Temos no passado recente um momento semelhante no mercado de juros?
Tivemos um ponto de inflexão por volta de março de 2016, quando o mercado sabia que a Selic não iria subir mais que 14,25%, a inflação começou a ceder de maneira mais estrutural, o impeachment da então presidente Dilma Rousseff já estava desenhado no horizonte e havia expectativa de melhor definição da questão fiscal em função do impeachment. Teve início um processo de queda de juros em mercado. O Copom foi cortar o juro mais adiante naquele ano. Em outubro. A queda de juro, na sequência, durou quase 18 meses.

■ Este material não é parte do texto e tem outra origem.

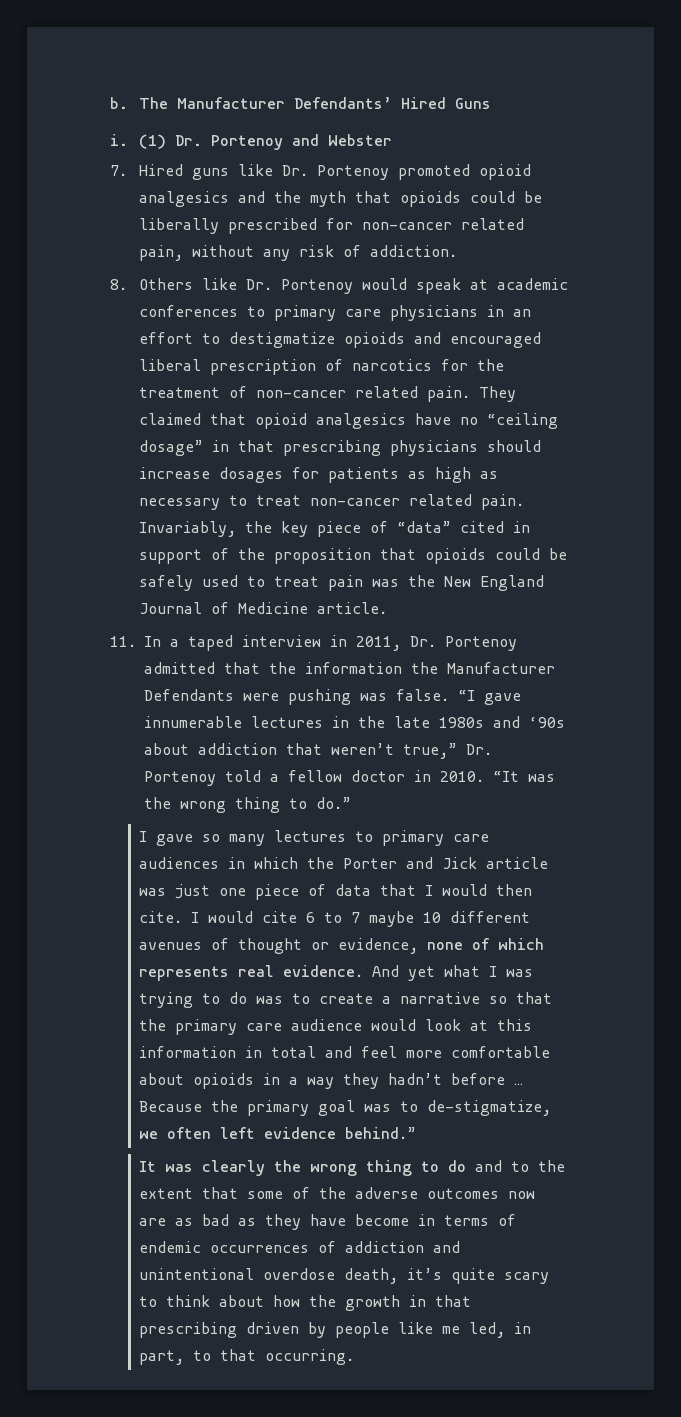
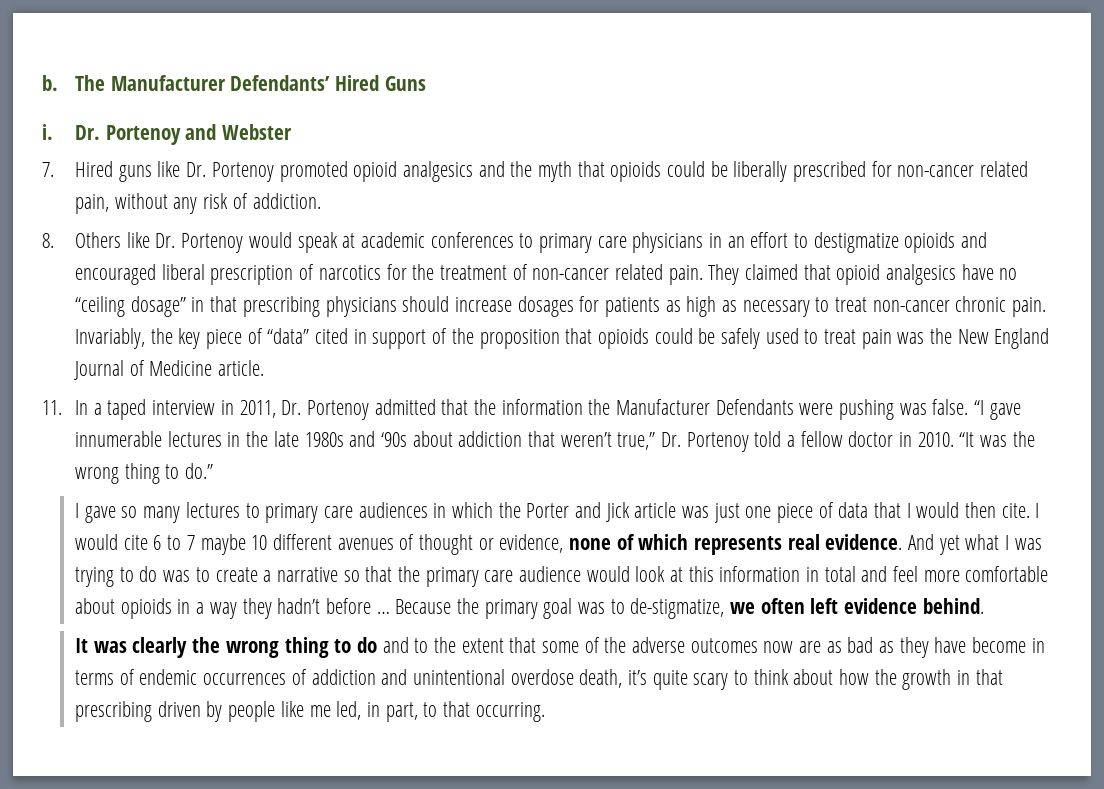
- (1) Dr. Portenoy and Webster
+ Dr. Portenoy and Webster
- They claimed that opioid analgesics have no “ceiling dosage” in that prescribing physicians should increase dosages for patients as high as necessary to treat non-cancer related pain.
+ They claimed that opioid analgesics have no “ceiling dosage” in that prescribing physicians should increase dosages for patients as high as necessary to treat non-cancer chronic pain.
- Because the primary goal was to de-stigmatize, we often left evidence behind.”
+ Because the primary goal was to de-stigmatize, we often left evidence behind.

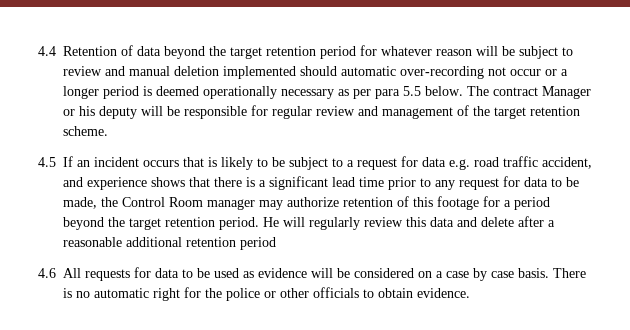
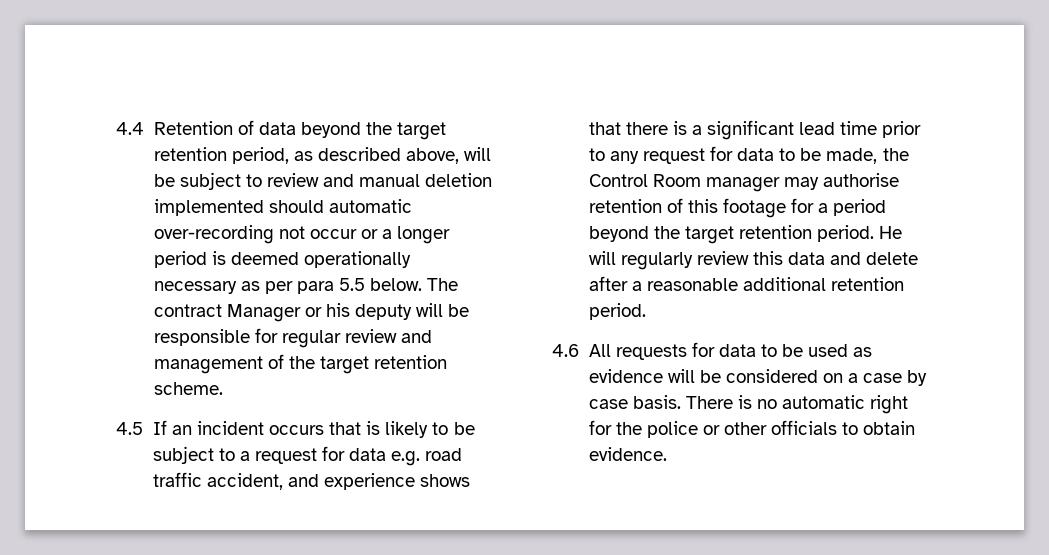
- 4.4 Retention of data beyond the target retention period for whatever reason will be subject to review and manual deletion implemented should automatic over-recording not occur or a longer period is deemed operationally necessary as per para 5.5 below.
+ 4.4 Retention of data beyond the target retention period, as described above, will be subject to review and manual deletion implemented should automatic over-recording not occur or a longer period is deemed operationally necessary as per para 5.5 below.
- 4.5 If an incident occurs that is likely to be subject to a request for data e.g. road traffic accident, and experience shows that there is a significant lead time prior to any request for data to be made, the Control Room manager may authorize retention of this footage for a period beyond the target retention period.
+ 4.5 If an incident occurs that is likely to be subject to a request for data e.g. road traffic accident, and experience shows that there is a significant lead time prior to any request for data to be made, the Control Room manager may authorise retention of this footage for a period beyond the target retention period.
- He will regularly review this data and delete after a reasonable additional retention period
+ He will regularly review this data and delete after a reasonable additional retention period.

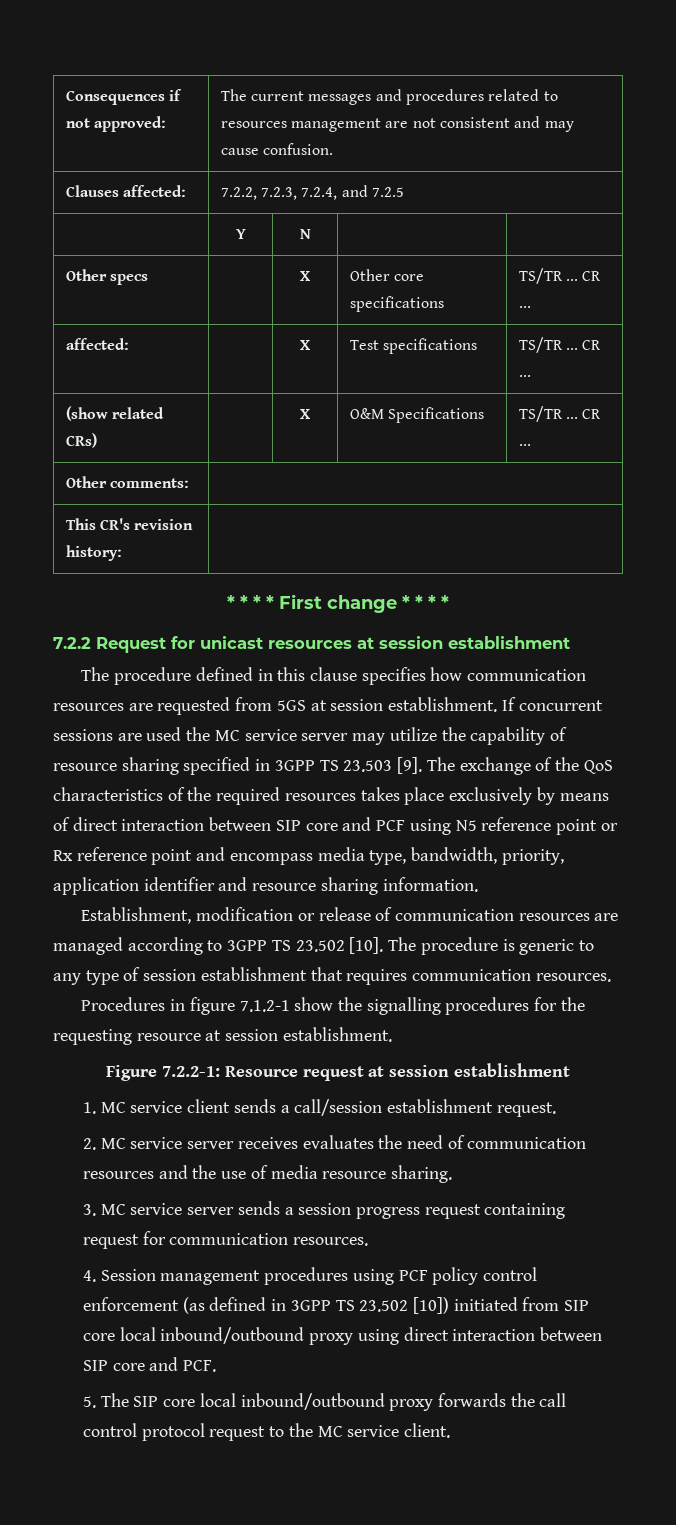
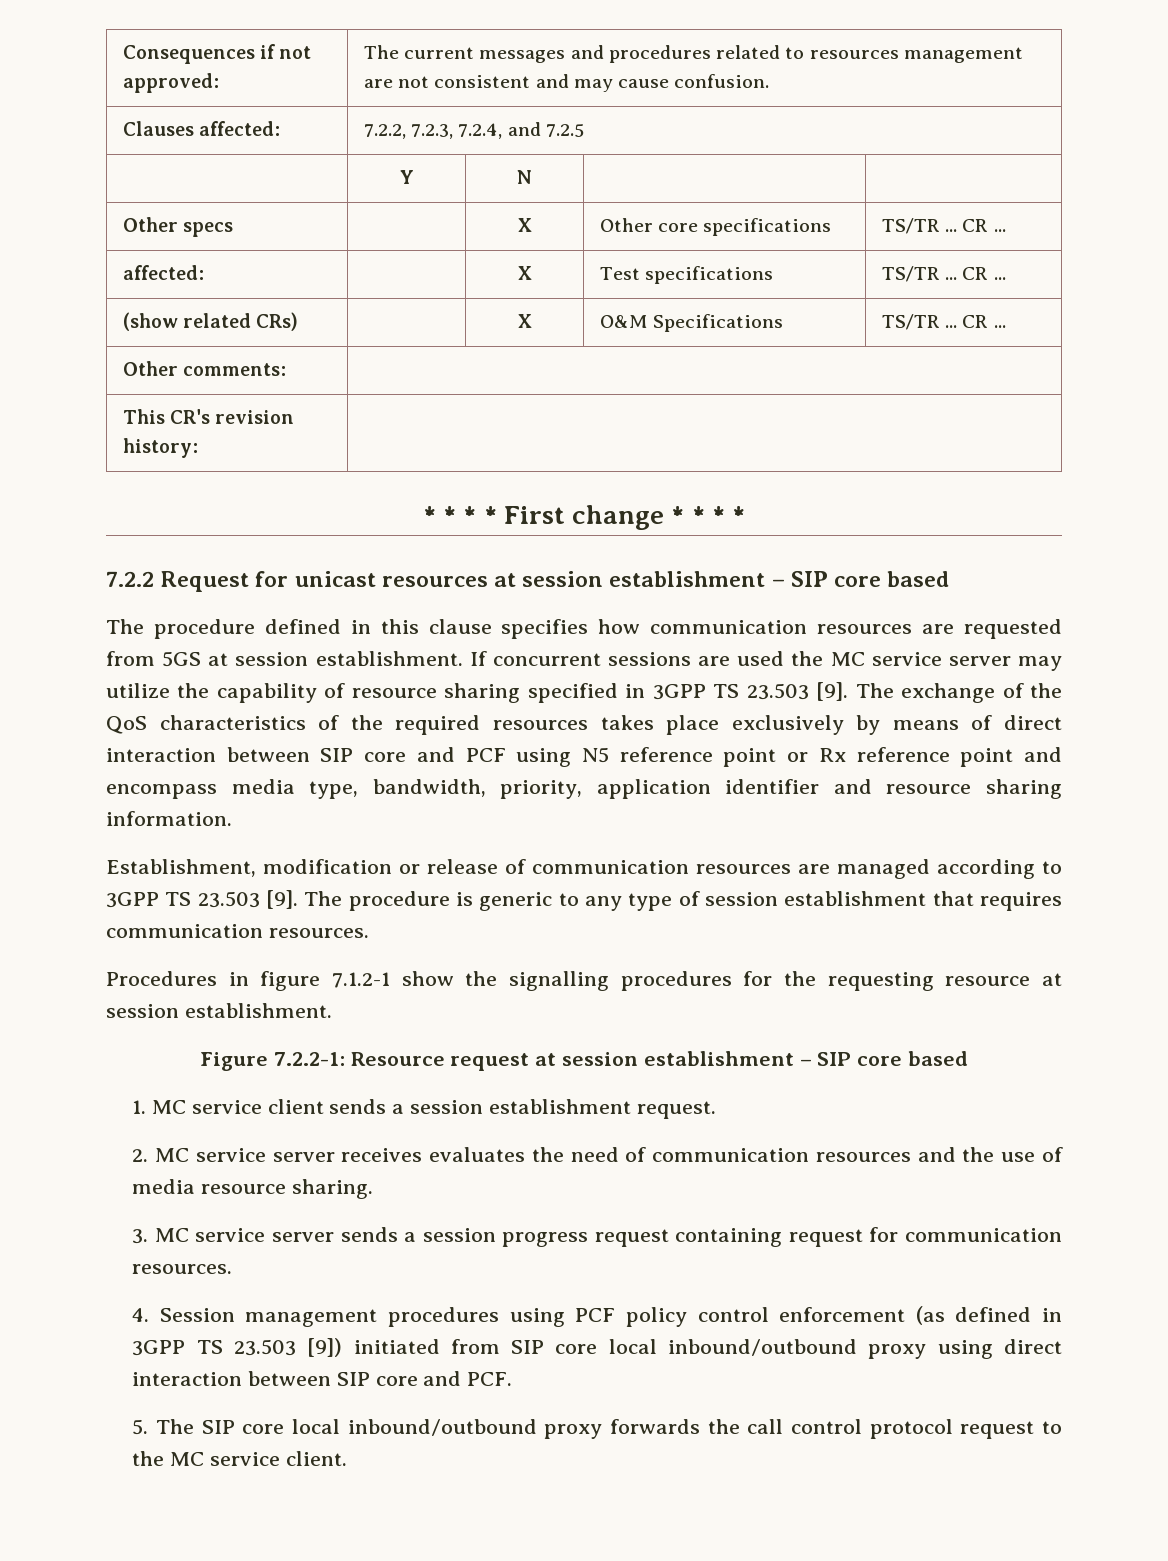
- 7.2.2 Request for unicast resources at session establishment
+ 7.2.2 Request for unicast resources at session establishment – SIP core based
- Establishment, modification or release of communication resources are managed according to 3GPP TS 23.502 [10].
+ Establishment, modification or release of communication resources are managed according to 3GPP TS 23.503 [9].
- Figure 7.2.2-1: Resource request at session establishment
+ Figure 7.2.2-1: Resource request at session establishment – SIP core based
- 1. MC service client sends a call/session establishment request.
+ 1. MC service client sends a session establishment request.
- 4. Session management procedures using PCF policy control enforcement (as defined in 3GPP TS 23.502 [10]) initiated from SIP core local inbound/outbound proxy using direct interaction between SIP core and PCF.
+ 4. Session management procedures using PCF policy control enforcement (as defined in 3GPP TS 23.503 [9]) initiated from SIP core local inbound/outbound proxy using direct interaction between SIP core and PCF.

O que o Brasil precisa fazer para crescer forte?
Esta é uma discussão extensa. Brevemente, o bônus demográfico está virando, o Brasil também investe muito pouco. Temos surtos de capital estrangeiro seguindo ciclos de commodities e, nesse ponto, tem algo positivo porque acredito que as commodities vão seguir com preços elevados por muitos anos. E commodities são muito importantes para o Brasil. O vetor externo será muito relevante nos próximos anos. E, sendo positivo, produz efeito positivo sobre os ativos financeiros e gera fluxo de capital mais favorável ao País.
Qual é sua avaliação sobre o trabalho do Ministério da Economia?
Eles fizeram várias coisas boas até desprezadas pelo mercado que olha muito a questão fiscal e a flexibilização da regra do teto de gastos. Aconteceu e é inegável. A equipe econômica fez coisas setoriais. Mas, até pela minha experiência no BC, entendo que o ministro da Fazenda ou o ministro da Economia joga muito na defesa. Muitas vezes não tem uma conjuntura política para fazer o melhor e tenta evitar o pior. Apesar de várias críticas que considero corretas, por várias coisas que ocorreram no âmbito fiscal, ainda acredito que Paulo Guedes e equipe jogaram muito na defesa e evitaram coisas ainda piores. Tenho uma visão mais positiva da equipe econômica.